#### Data for processing
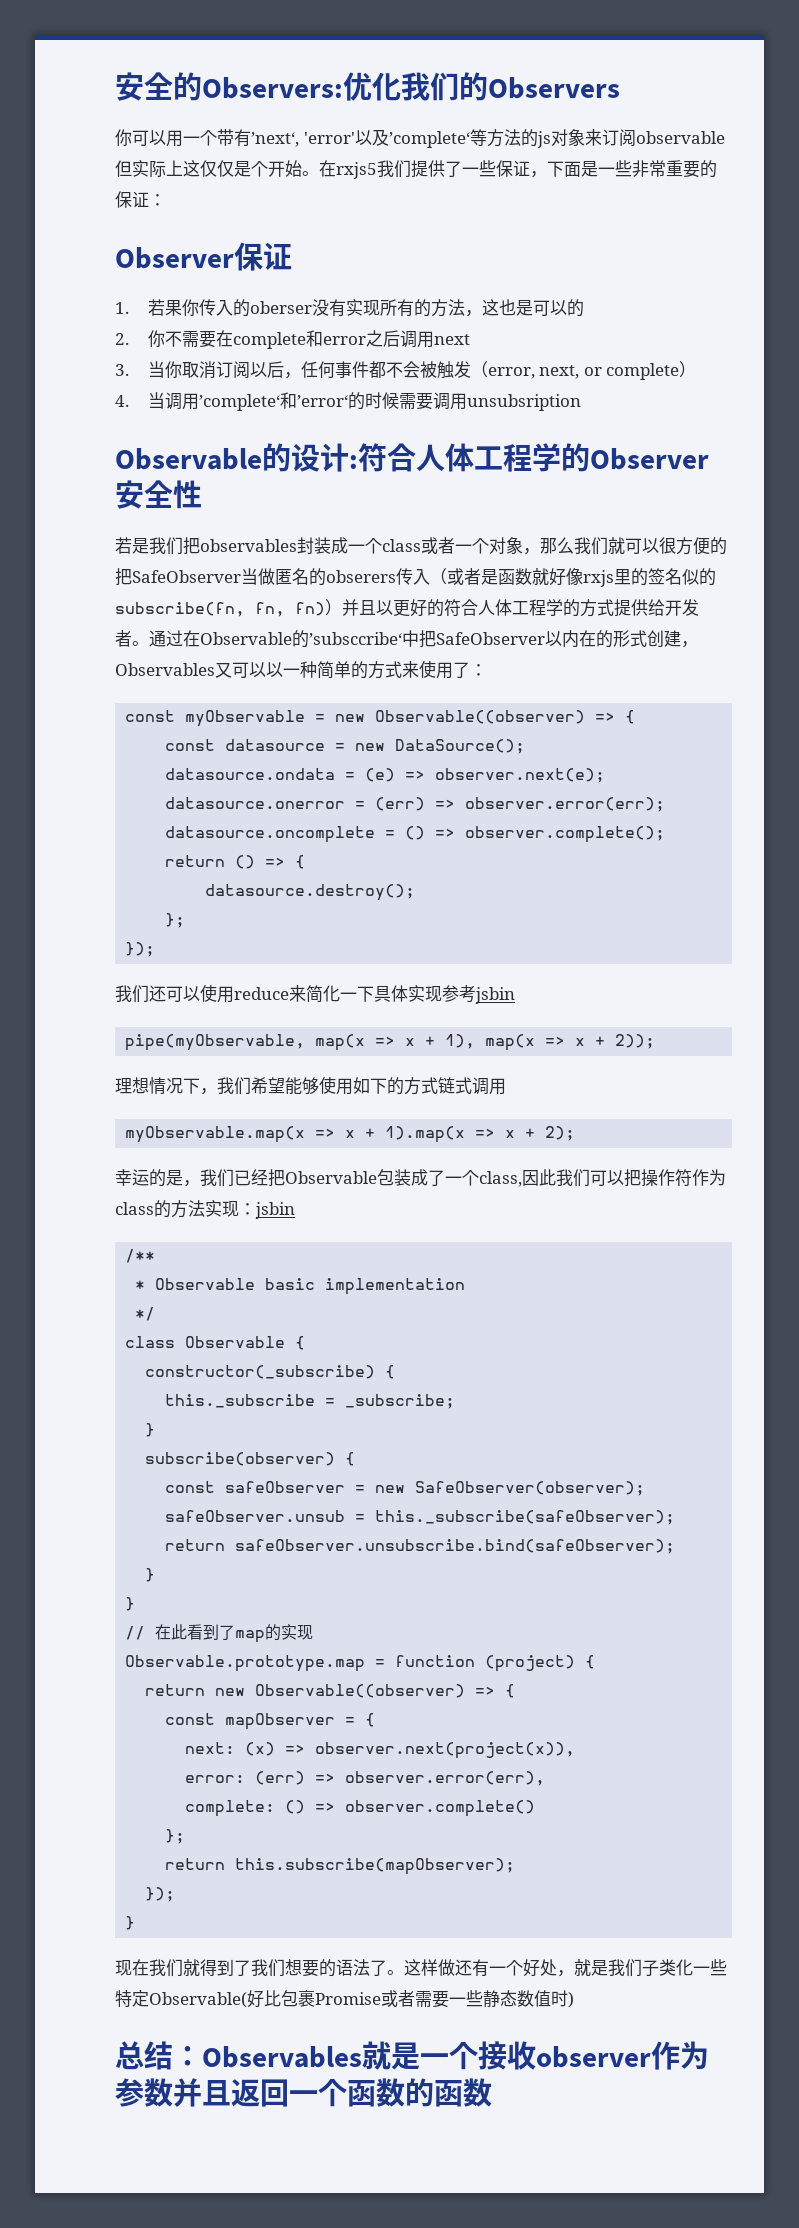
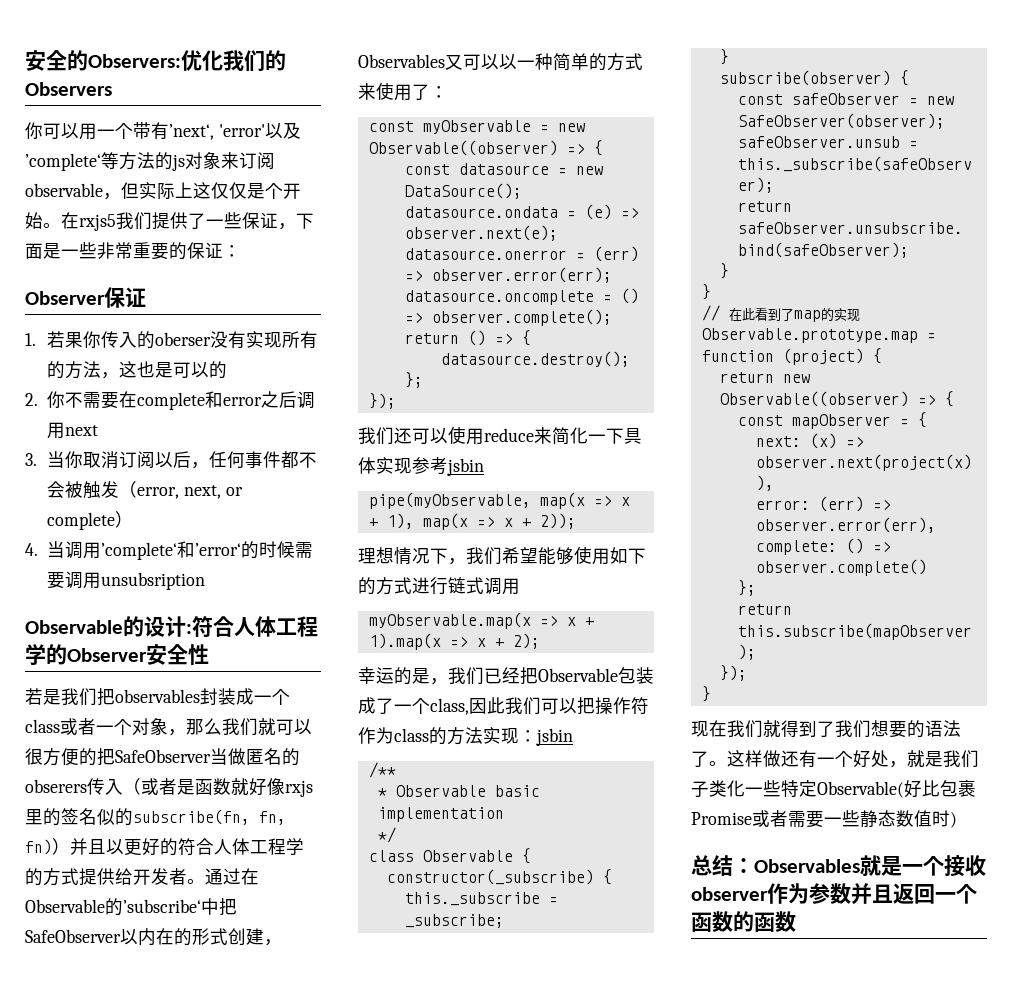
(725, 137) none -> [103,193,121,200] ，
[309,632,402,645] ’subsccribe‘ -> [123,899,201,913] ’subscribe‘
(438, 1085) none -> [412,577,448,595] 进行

==

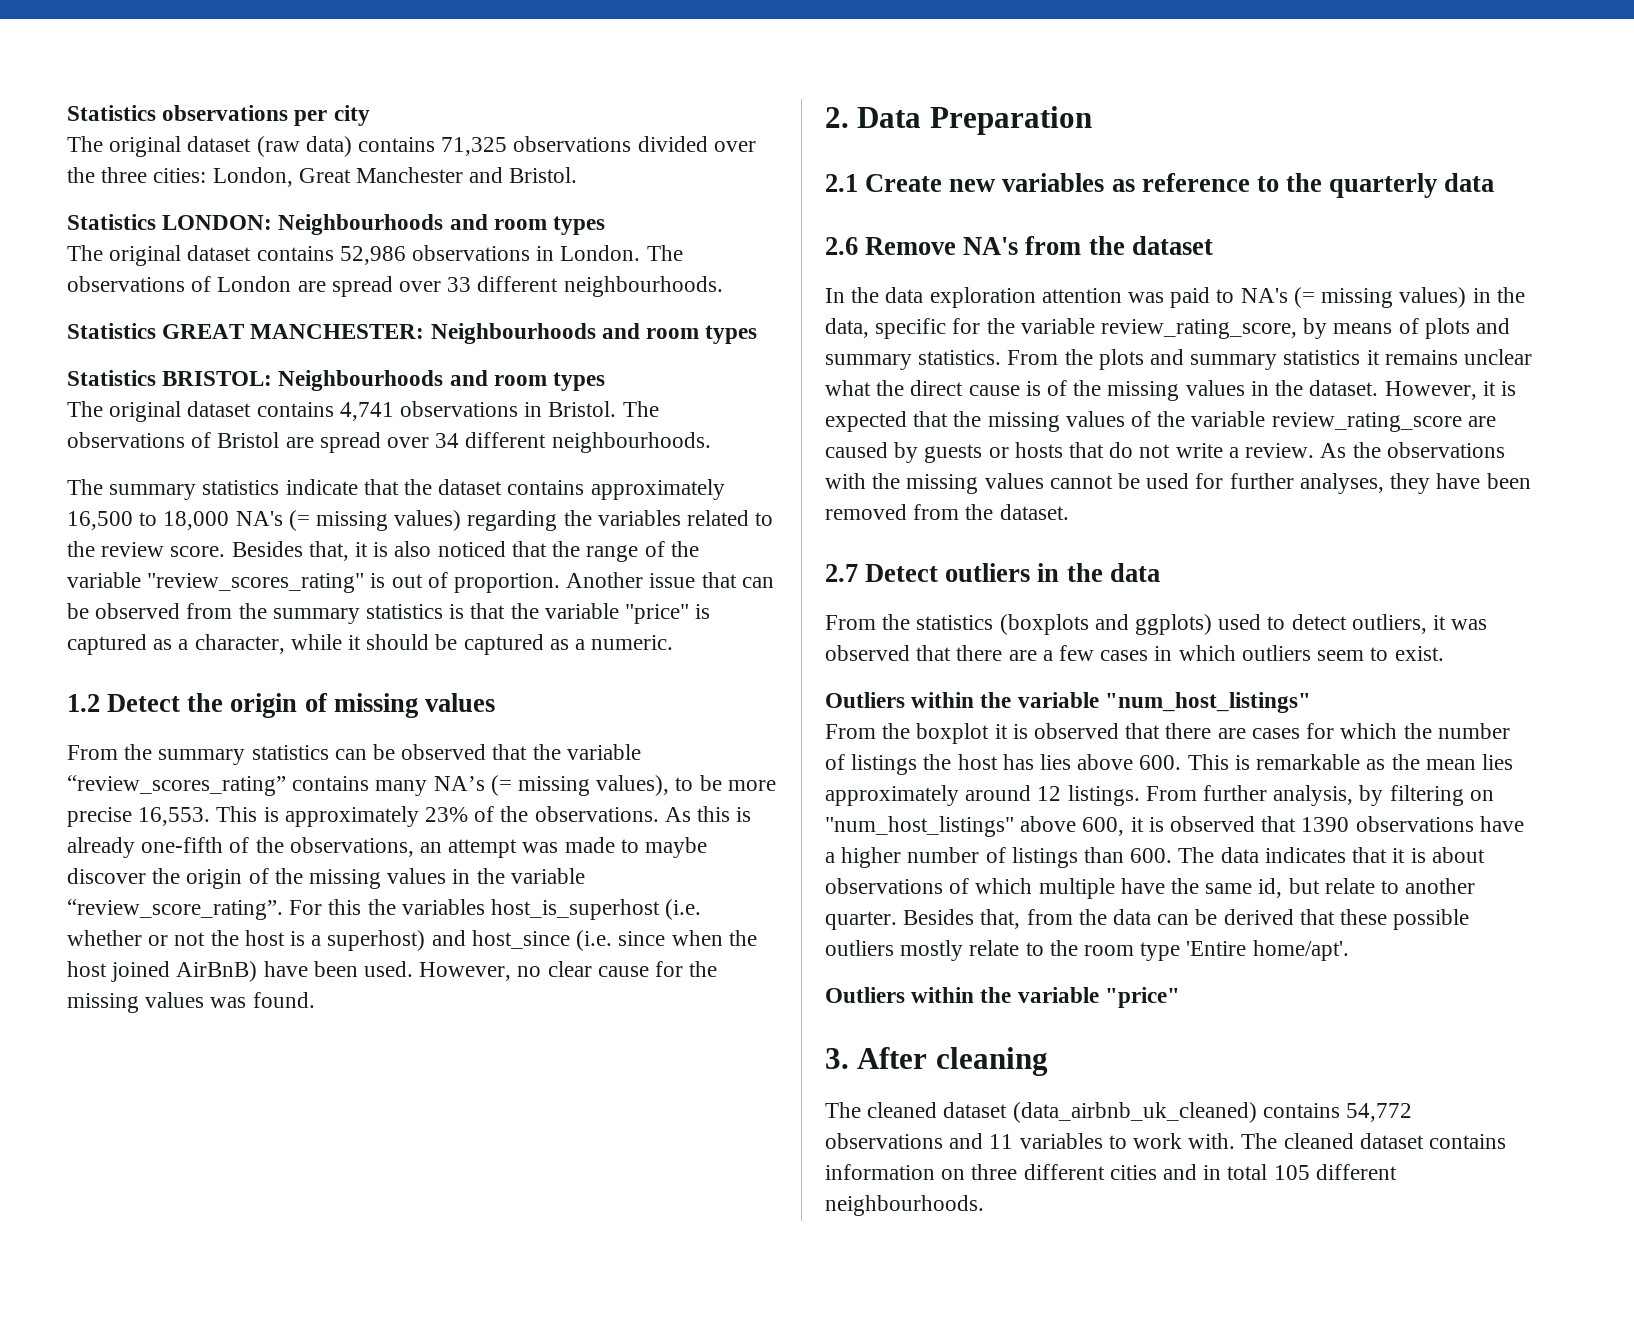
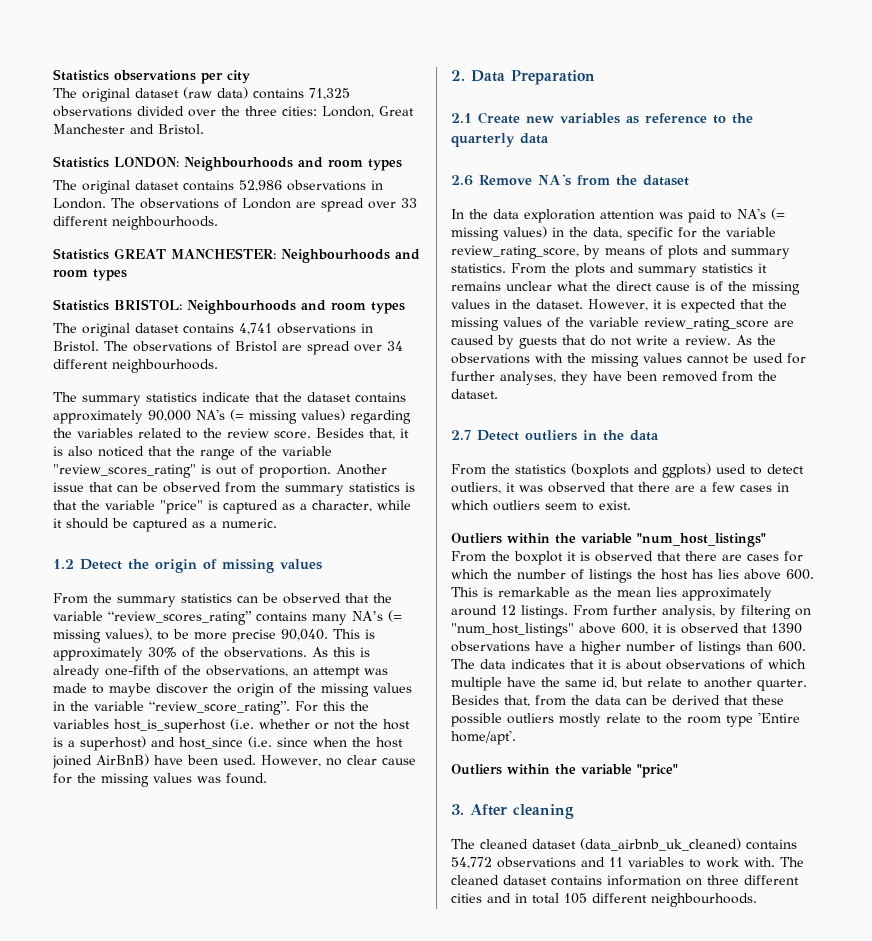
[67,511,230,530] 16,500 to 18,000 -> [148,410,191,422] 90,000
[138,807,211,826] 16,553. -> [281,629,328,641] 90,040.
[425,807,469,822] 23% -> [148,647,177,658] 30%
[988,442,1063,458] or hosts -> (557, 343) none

...

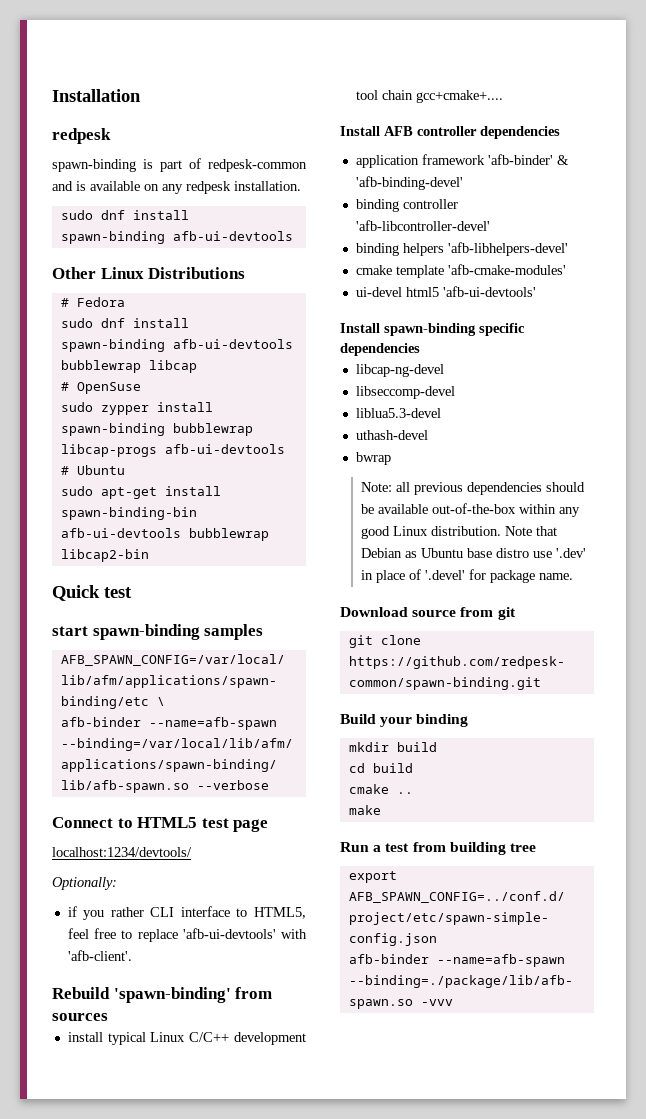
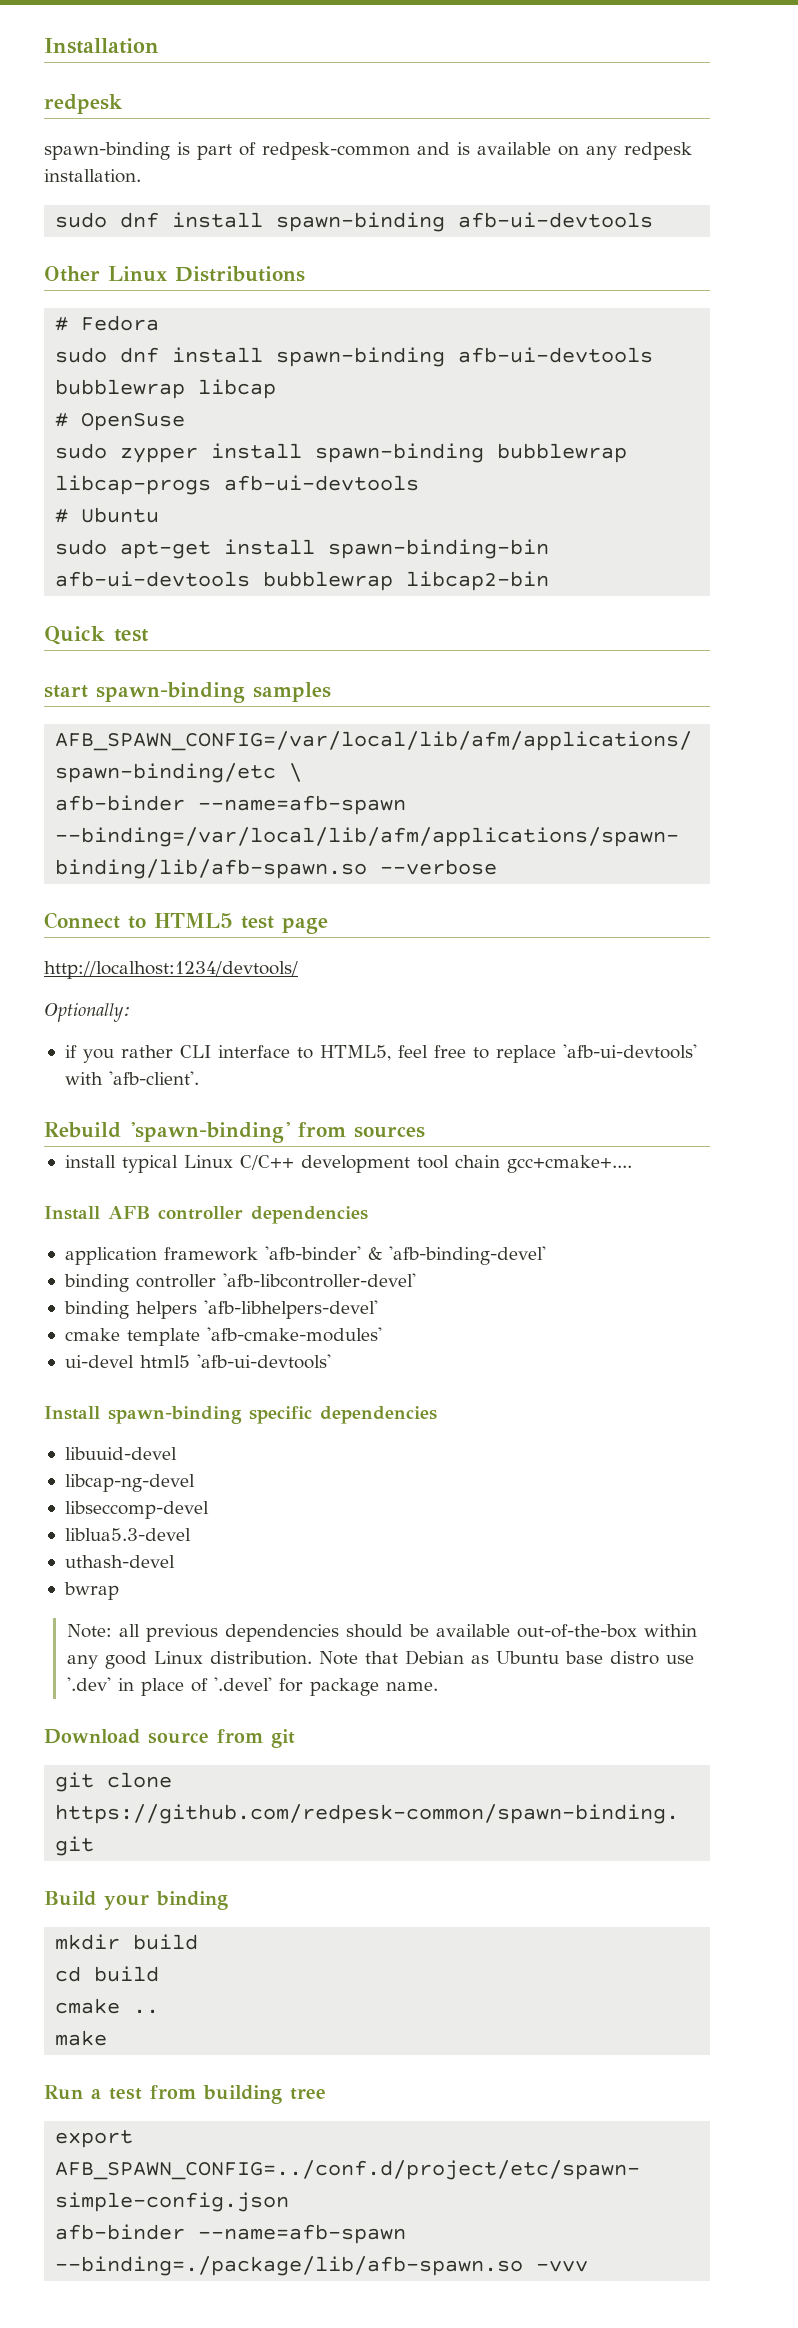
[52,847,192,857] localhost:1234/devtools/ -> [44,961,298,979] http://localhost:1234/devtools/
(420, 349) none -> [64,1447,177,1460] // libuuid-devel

#### Brief
Where the listing above has a line with "[425,807,469,822] 23% ->", start there, and output every line exactly through the line with "[988,442,1063,458] or hosts", which is also included.

#### Solution for this problem
[425,807,469,822] 23% -> [148,647,177,658] 30%
[988,442,1063,458] or hosts -> (557, 343) none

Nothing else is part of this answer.